Task to carry out:
Look below for the line containing "2002-2-5 | Metric: 0.0% -> 15.4%" and the line containing "2002-1-26 | Mean TemperatureC: 19 -> 16", then set down both and every line between them exactly, without pictures.

————————

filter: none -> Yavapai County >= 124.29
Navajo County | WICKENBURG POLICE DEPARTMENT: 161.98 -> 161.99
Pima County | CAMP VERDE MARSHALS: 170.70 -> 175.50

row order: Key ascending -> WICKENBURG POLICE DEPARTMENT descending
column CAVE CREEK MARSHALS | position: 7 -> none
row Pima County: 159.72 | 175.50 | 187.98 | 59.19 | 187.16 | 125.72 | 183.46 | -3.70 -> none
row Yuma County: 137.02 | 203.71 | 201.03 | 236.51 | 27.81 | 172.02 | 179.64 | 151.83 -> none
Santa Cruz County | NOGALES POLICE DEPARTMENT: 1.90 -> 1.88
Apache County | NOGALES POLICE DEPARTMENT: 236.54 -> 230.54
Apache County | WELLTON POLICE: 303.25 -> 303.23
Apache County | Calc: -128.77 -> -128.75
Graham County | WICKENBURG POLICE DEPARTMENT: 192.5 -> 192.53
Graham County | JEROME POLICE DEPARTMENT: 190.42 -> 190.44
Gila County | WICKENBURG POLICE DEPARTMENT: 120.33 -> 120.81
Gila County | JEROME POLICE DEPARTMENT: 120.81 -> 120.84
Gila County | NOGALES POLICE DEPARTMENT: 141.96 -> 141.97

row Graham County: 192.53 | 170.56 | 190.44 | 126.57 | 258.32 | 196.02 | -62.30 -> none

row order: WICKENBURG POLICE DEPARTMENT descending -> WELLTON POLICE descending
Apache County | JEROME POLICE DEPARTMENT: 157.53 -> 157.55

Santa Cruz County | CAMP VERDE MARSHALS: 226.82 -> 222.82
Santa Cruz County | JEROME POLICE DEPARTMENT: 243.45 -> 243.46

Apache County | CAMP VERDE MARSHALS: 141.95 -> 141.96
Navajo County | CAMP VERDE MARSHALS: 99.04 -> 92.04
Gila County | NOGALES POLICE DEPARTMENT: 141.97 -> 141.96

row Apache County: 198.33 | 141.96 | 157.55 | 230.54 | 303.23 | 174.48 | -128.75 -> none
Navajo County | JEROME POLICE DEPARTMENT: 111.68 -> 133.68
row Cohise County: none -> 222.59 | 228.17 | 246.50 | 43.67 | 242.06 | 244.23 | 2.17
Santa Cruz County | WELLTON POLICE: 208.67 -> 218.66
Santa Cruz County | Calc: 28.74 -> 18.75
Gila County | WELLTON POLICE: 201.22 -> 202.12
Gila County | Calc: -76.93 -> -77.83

————————

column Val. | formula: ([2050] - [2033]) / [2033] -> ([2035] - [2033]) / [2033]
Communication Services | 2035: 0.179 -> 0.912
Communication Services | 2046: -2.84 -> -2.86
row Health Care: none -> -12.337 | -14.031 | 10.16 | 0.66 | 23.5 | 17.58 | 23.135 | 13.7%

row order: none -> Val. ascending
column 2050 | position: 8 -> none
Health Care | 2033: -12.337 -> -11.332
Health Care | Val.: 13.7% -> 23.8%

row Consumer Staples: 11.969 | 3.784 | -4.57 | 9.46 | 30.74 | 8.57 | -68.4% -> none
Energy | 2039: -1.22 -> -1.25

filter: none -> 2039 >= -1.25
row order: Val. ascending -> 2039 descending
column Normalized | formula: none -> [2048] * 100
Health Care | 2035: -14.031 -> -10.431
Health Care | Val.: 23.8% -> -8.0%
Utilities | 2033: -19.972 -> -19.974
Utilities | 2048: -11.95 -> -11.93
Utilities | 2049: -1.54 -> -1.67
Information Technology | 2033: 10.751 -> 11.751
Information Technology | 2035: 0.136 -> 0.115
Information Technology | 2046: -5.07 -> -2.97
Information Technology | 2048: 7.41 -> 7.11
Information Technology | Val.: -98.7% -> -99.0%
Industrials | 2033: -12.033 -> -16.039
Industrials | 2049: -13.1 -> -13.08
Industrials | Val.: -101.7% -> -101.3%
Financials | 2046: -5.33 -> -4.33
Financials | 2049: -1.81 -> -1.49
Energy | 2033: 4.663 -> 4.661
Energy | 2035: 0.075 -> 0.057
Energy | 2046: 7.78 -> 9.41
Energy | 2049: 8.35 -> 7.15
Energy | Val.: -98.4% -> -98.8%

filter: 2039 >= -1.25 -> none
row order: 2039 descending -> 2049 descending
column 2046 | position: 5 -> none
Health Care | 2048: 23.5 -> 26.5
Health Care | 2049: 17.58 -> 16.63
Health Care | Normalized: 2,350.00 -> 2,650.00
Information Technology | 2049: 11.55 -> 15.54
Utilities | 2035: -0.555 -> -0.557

————————

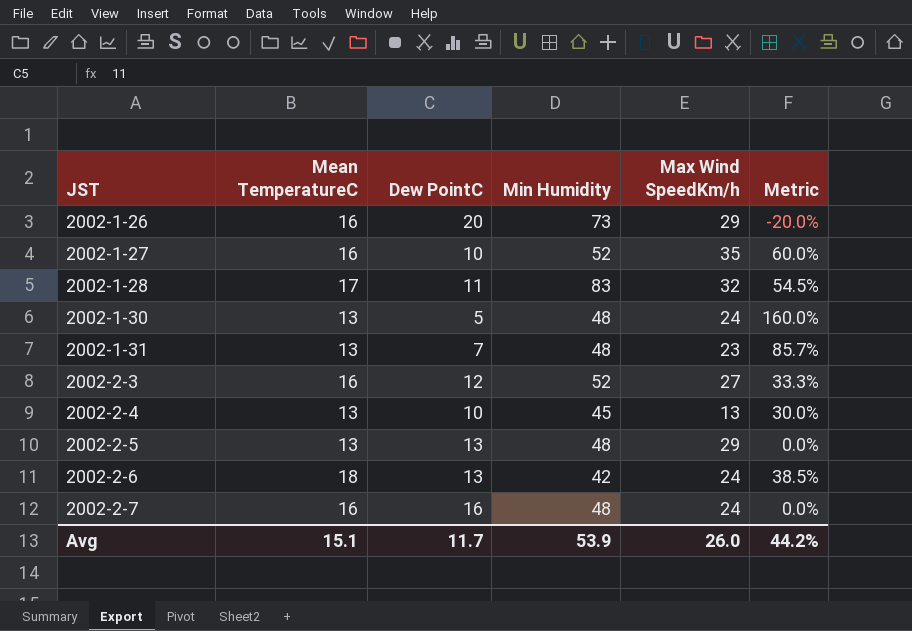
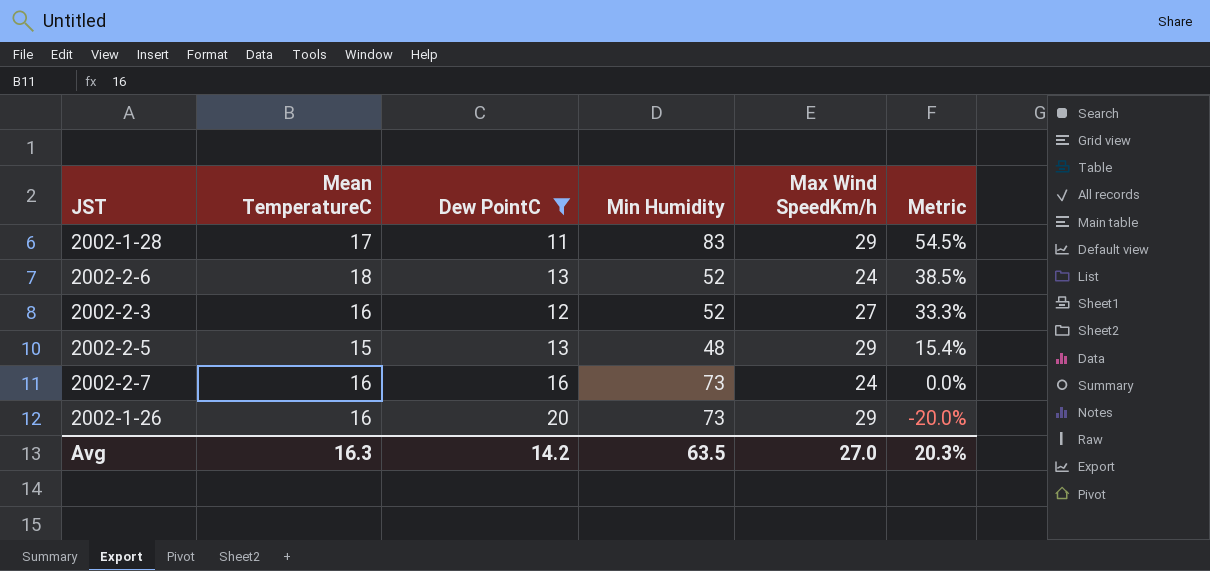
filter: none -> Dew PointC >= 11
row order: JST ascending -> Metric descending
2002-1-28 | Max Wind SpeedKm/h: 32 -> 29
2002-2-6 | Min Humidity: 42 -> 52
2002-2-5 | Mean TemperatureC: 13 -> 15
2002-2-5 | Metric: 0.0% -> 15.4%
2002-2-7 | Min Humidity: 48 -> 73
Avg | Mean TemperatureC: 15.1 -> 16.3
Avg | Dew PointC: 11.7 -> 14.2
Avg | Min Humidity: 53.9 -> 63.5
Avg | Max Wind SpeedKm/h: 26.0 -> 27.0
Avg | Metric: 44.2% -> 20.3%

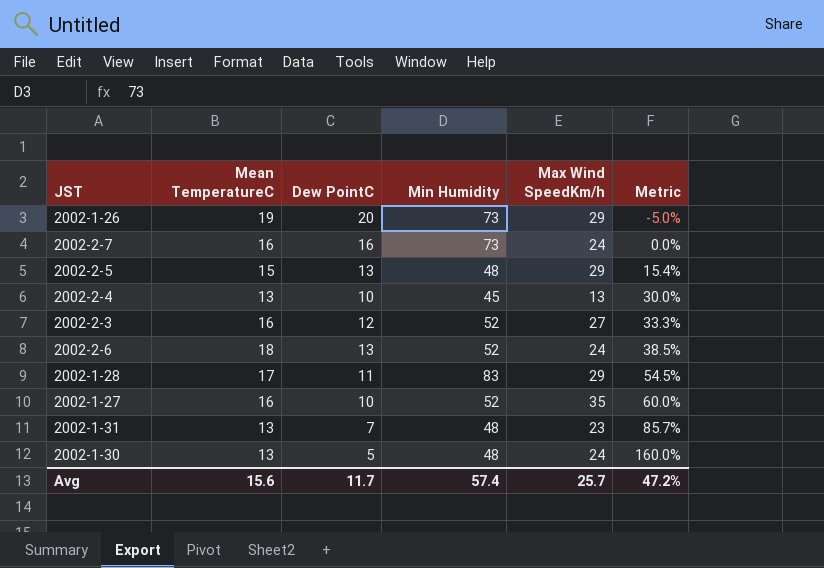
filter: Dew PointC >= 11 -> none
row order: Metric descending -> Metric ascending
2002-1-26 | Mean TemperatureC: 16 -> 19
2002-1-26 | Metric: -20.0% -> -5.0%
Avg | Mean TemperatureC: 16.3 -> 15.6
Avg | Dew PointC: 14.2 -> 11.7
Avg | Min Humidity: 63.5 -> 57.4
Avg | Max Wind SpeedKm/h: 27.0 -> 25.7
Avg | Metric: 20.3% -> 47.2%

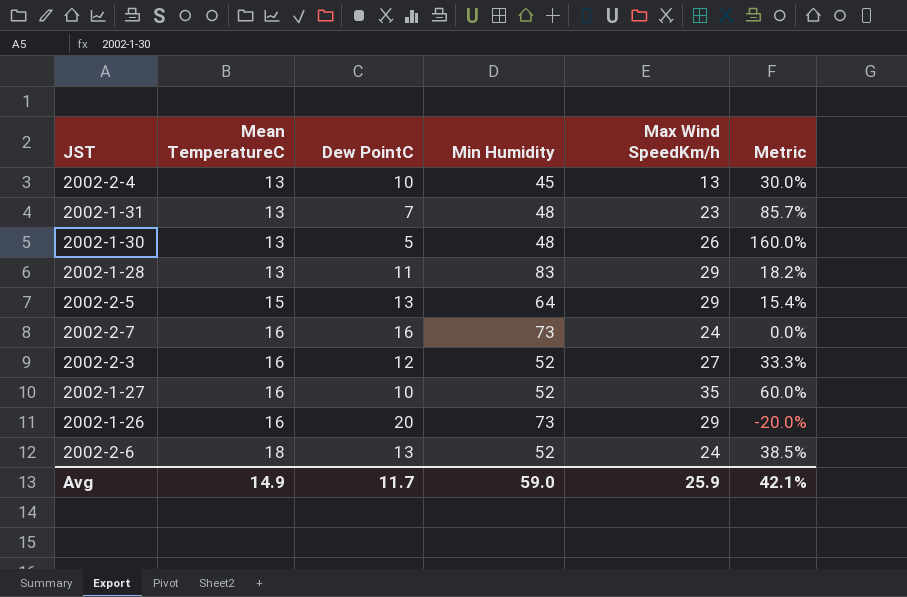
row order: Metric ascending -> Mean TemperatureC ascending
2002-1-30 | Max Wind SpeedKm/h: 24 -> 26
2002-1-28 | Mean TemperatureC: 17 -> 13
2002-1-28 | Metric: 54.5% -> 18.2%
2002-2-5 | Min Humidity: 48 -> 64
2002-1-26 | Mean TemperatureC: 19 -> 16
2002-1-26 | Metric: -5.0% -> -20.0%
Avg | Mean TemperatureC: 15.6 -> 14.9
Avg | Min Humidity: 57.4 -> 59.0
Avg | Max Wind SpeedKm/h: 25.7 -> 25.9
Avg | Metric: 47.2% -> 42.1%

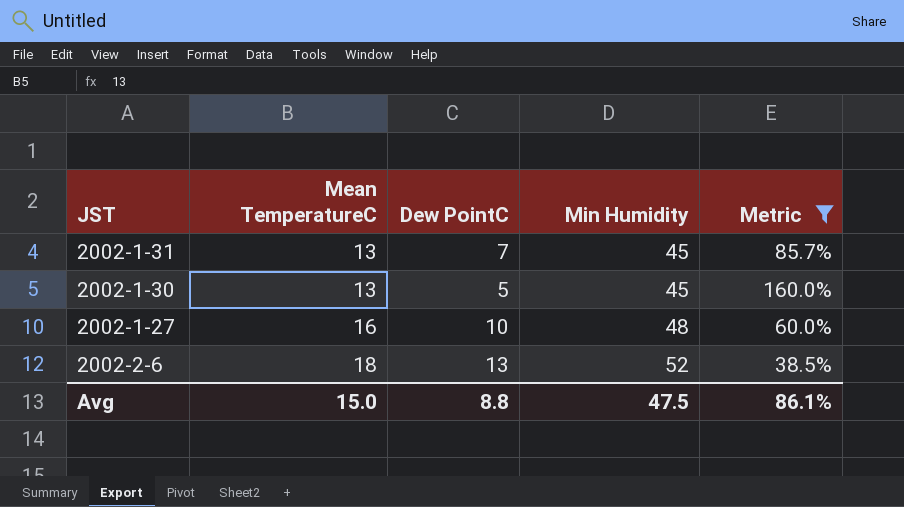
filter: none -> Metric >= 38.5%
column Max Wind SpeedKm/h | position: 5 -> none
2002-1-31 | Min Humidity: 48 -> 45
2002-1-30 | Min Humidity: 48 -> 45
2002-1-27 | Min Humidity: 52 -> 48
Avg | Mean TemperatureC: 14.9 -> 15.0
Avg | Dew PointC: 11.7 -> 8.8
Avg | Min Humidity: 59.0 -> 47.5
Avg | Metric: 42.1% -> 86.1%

————————

Response to this task:
2002-2-5 | Metric: 0.0% -> 15.4%
2002-2-7 | Min Humidity: 48 -> 73
Avg | Mean TemperatureC: 15.1 -> 16.3
Avg | Dew PointC: 11.7 -> 14.2
Avg | Min Humidity: 53.9 -> 63.5
Avg | Max Wind SpeedKm/h: 26.0 -> 27.0
Avg | Metric: 44.2% -> 20.3%

filter: Dew PointC >= 11 -> none
row order: Metric descending -> Metric ascending
2002-1-26 | Mean TemperatureC: 16 -> 19
2002-1-26 | Metric: -20.0% -> -5.0%
Avg | Mean TemperatureC: 16.3 -> 15.6
Avg | Dew PointC: 14.2 -> 11.7
Avg | Min Humidity: 63.5 -> 57.4
Avg | Max Wind SpeedKm/h: 27.0 -> 25.7
Avg | Metric: 20.3% -> 47.2%

row order: Metric ascending -> Mean TemperatureC ascending
2002-1-30 | Max Wind SpeedKm/h: 24 -> 26
2002-1-28 | Mean TemperatureC: 17 -> 13
2002-1-28 | Metric: 54.5% -> 18.2%
2002-2-5 | Min Humidity: 48 -> 64
2002-1-26 | Mean TemperatureC: 19 -> 16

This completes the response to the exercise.